**Data for review:**

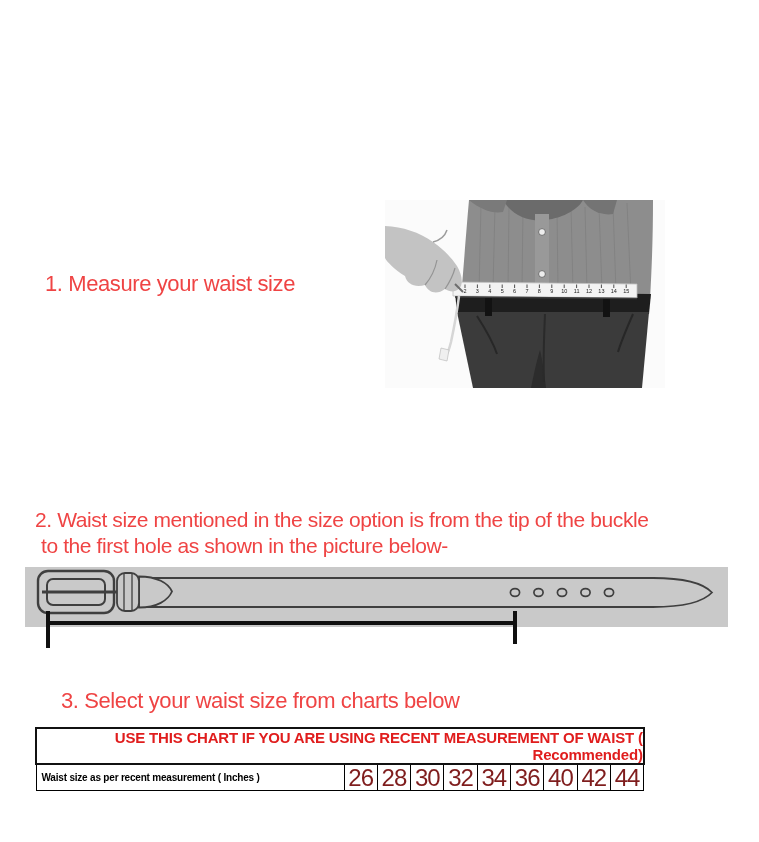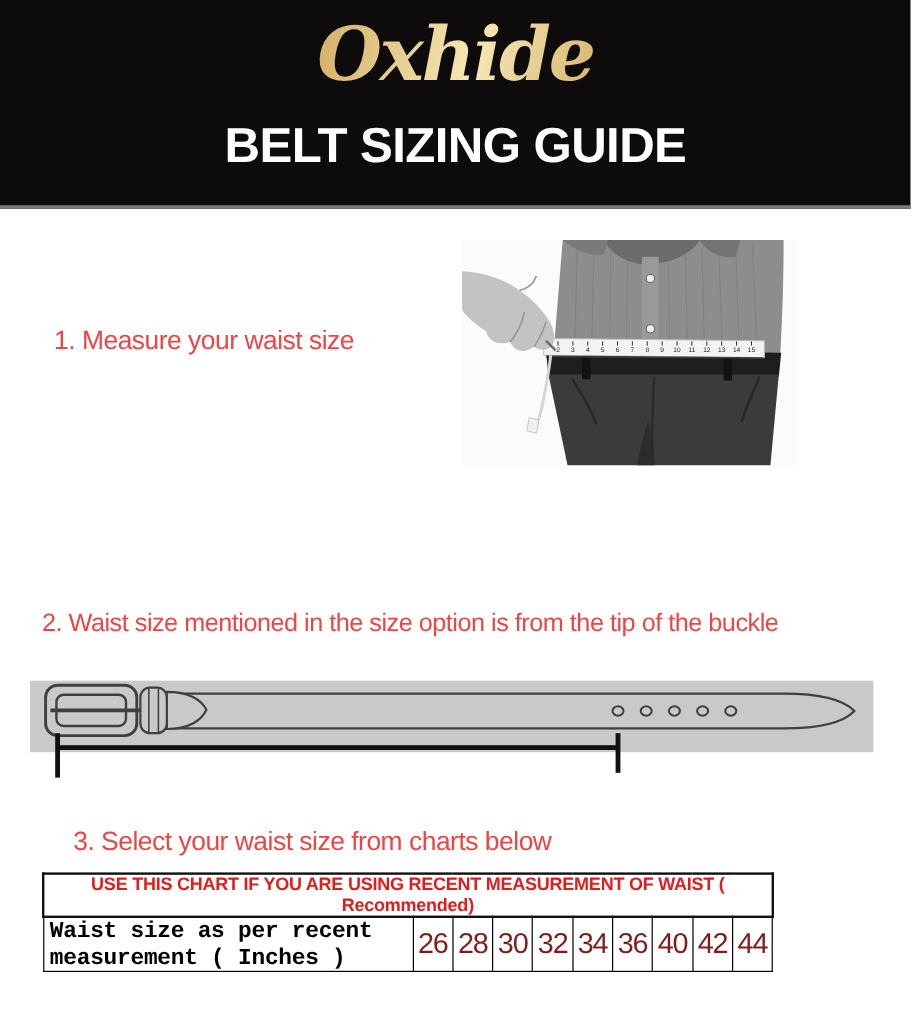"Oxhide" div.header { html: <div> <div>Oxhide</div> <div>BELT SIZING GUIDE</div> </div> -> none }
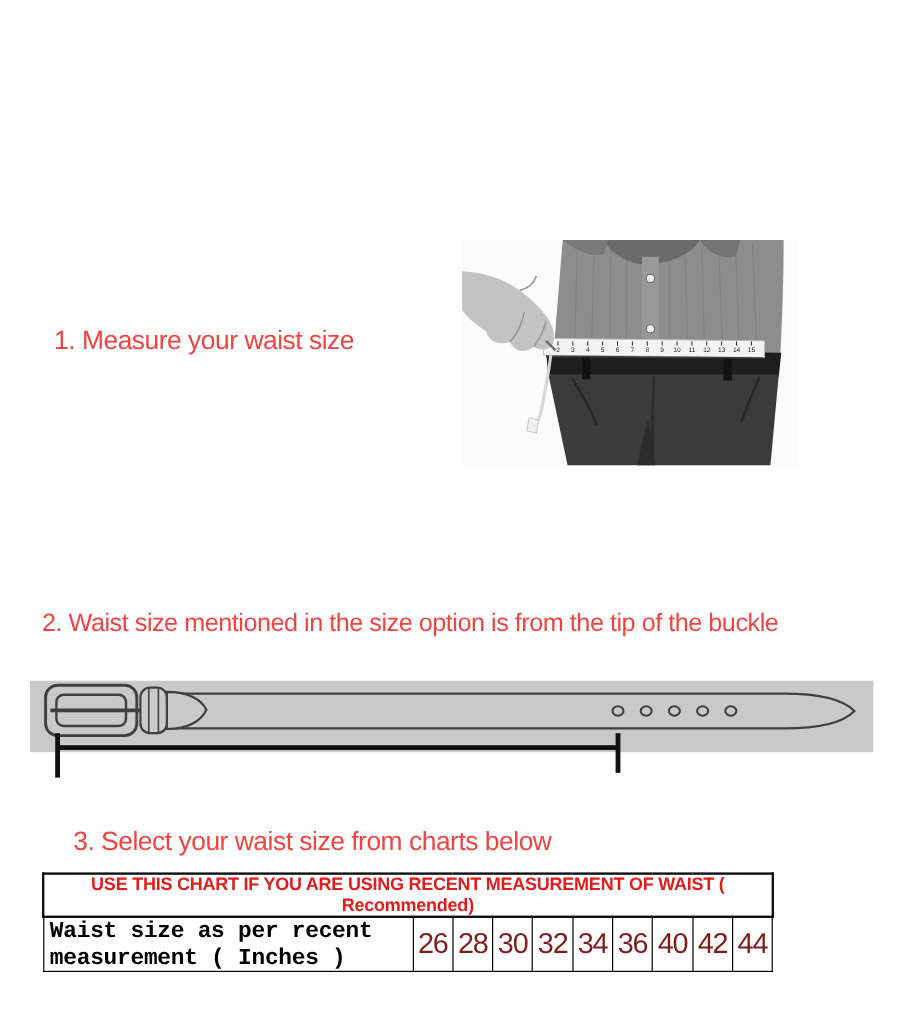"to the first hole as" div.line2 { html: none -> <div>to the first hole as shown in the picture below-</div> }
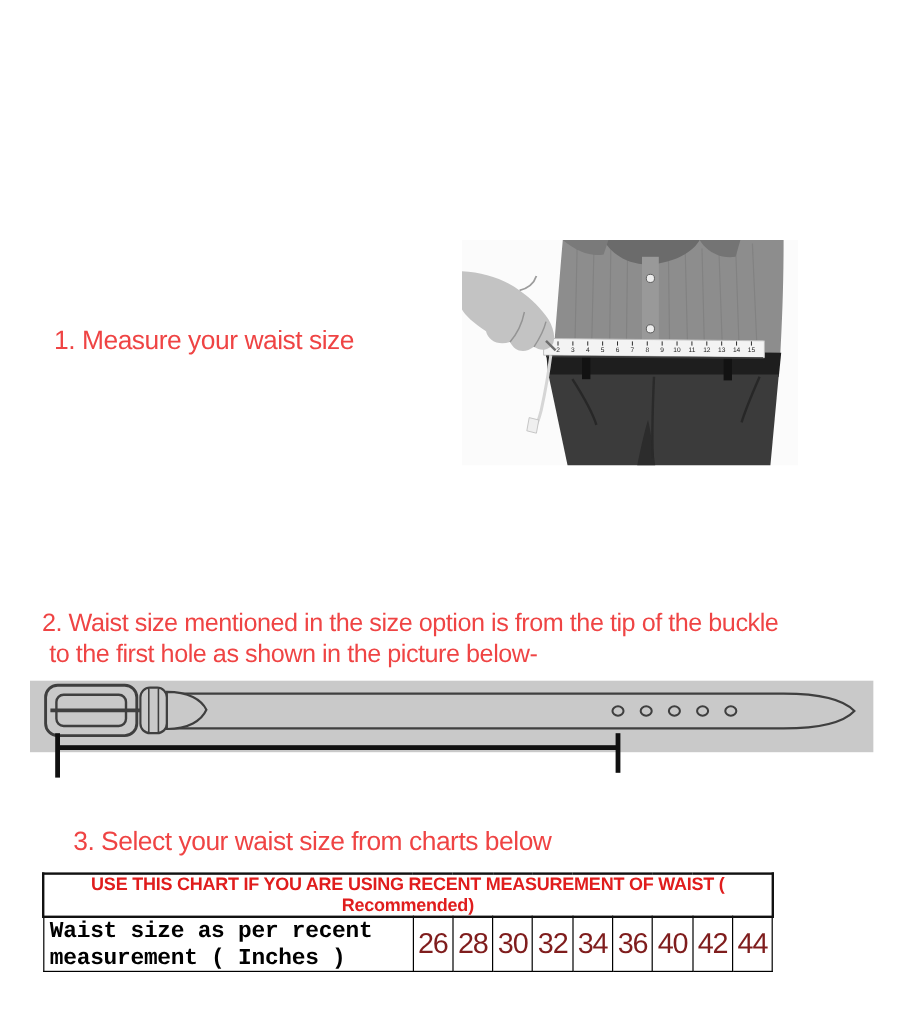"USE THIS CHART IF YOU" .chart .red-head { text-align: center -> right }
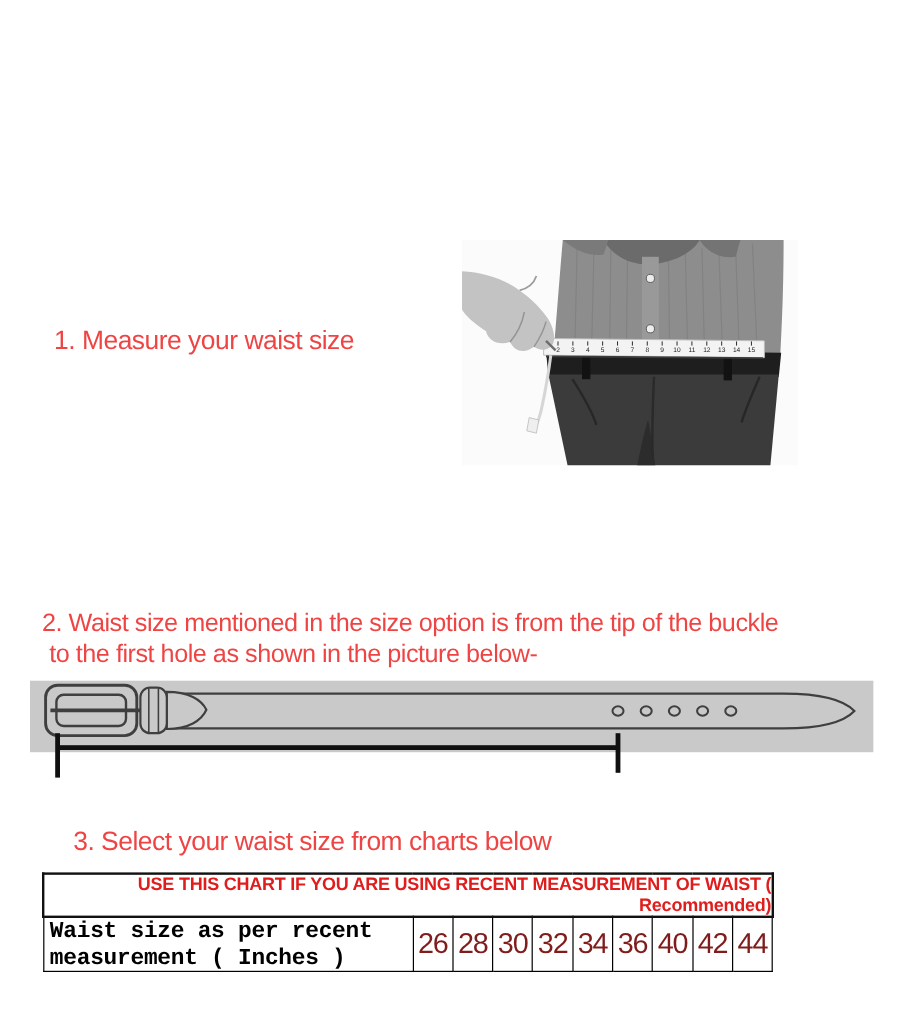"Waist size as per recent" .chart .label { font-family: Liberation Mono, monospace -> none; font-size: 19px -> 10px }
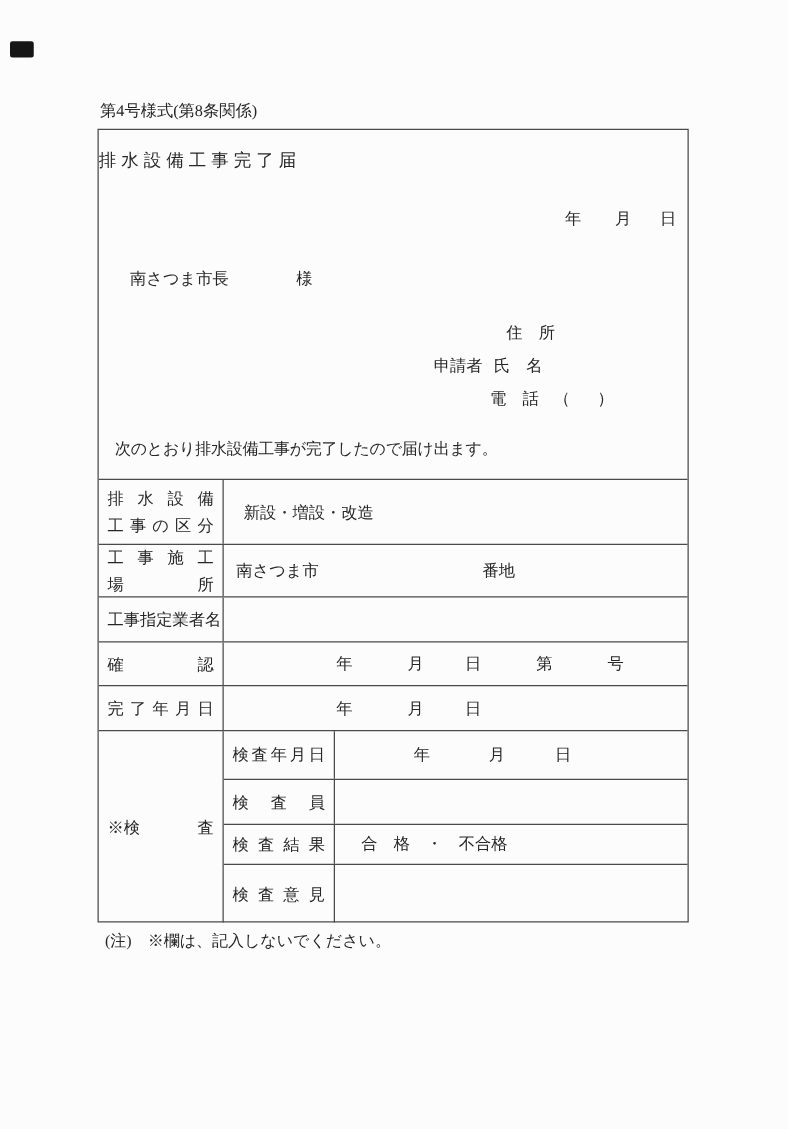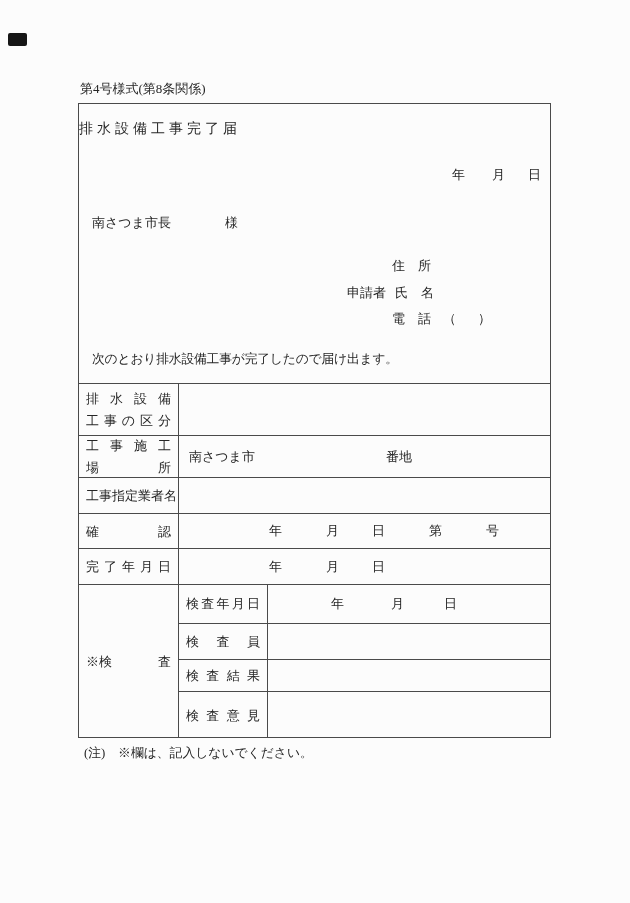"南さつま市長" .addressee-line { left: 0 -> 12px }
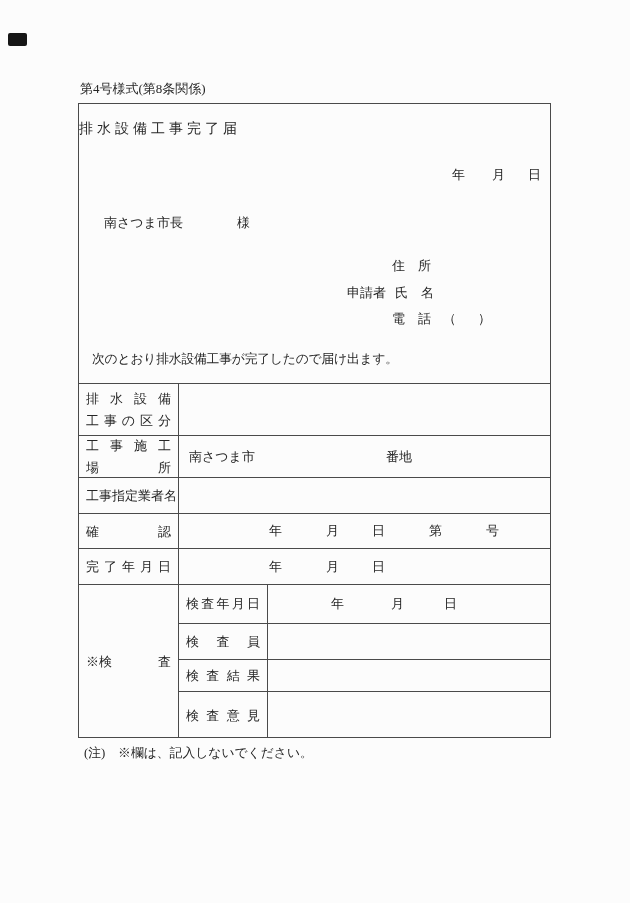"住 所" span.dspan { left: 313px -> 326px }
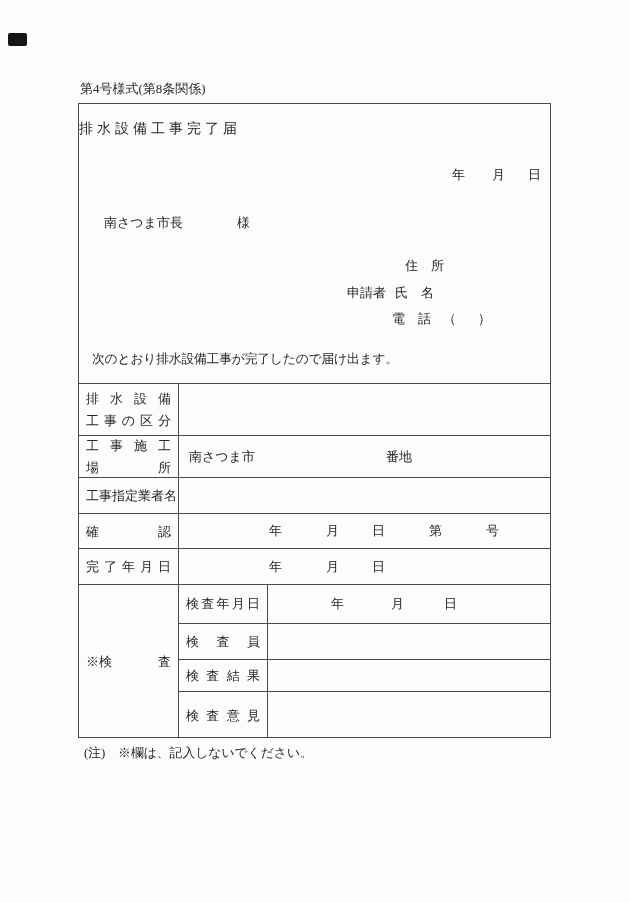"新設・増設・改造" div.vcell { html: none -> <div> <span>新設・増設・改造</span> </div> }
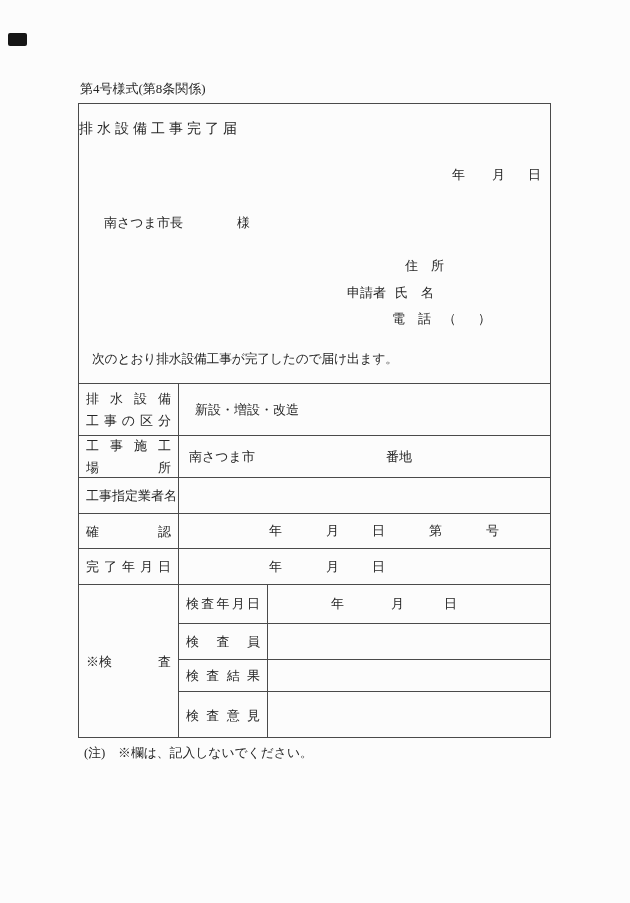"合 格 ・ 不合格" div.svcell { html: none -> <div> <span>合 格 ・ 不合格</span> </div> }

**Work instruction:** All lines of the material above should be returned unchanged, but no pictures should be included.

**Response for this exercise:**
"Oxhide" div.header { html: <div> <div>Oxhide</div> <div>BELT SIZING GUIDE</div> </div> -> none }
"to the first hole as" div.line2 { html: none -> <div>to the first hole as shown in the picture below-</div> }
"USE THIS CHART IF YOU" .chart .red-head { text-align: center -> right }
"Waist size as per recent" .chart .label { font-family: Liberation Mono, monospace -> none; font-size: 19px -> 10px }
"南さつま市長" .addressee-line { left: 0 -> 12px }
"住 所" span.dspan { left: 313px -> 326px }
"新設・増設・改造" div.vcell { html: none -> <div> <span>新設・増設・改造</span> </div> }
"合 格 ・ 不合格" div.svcell { html: none -> <div> <span>合 格 ・ 不合格</span> </div> }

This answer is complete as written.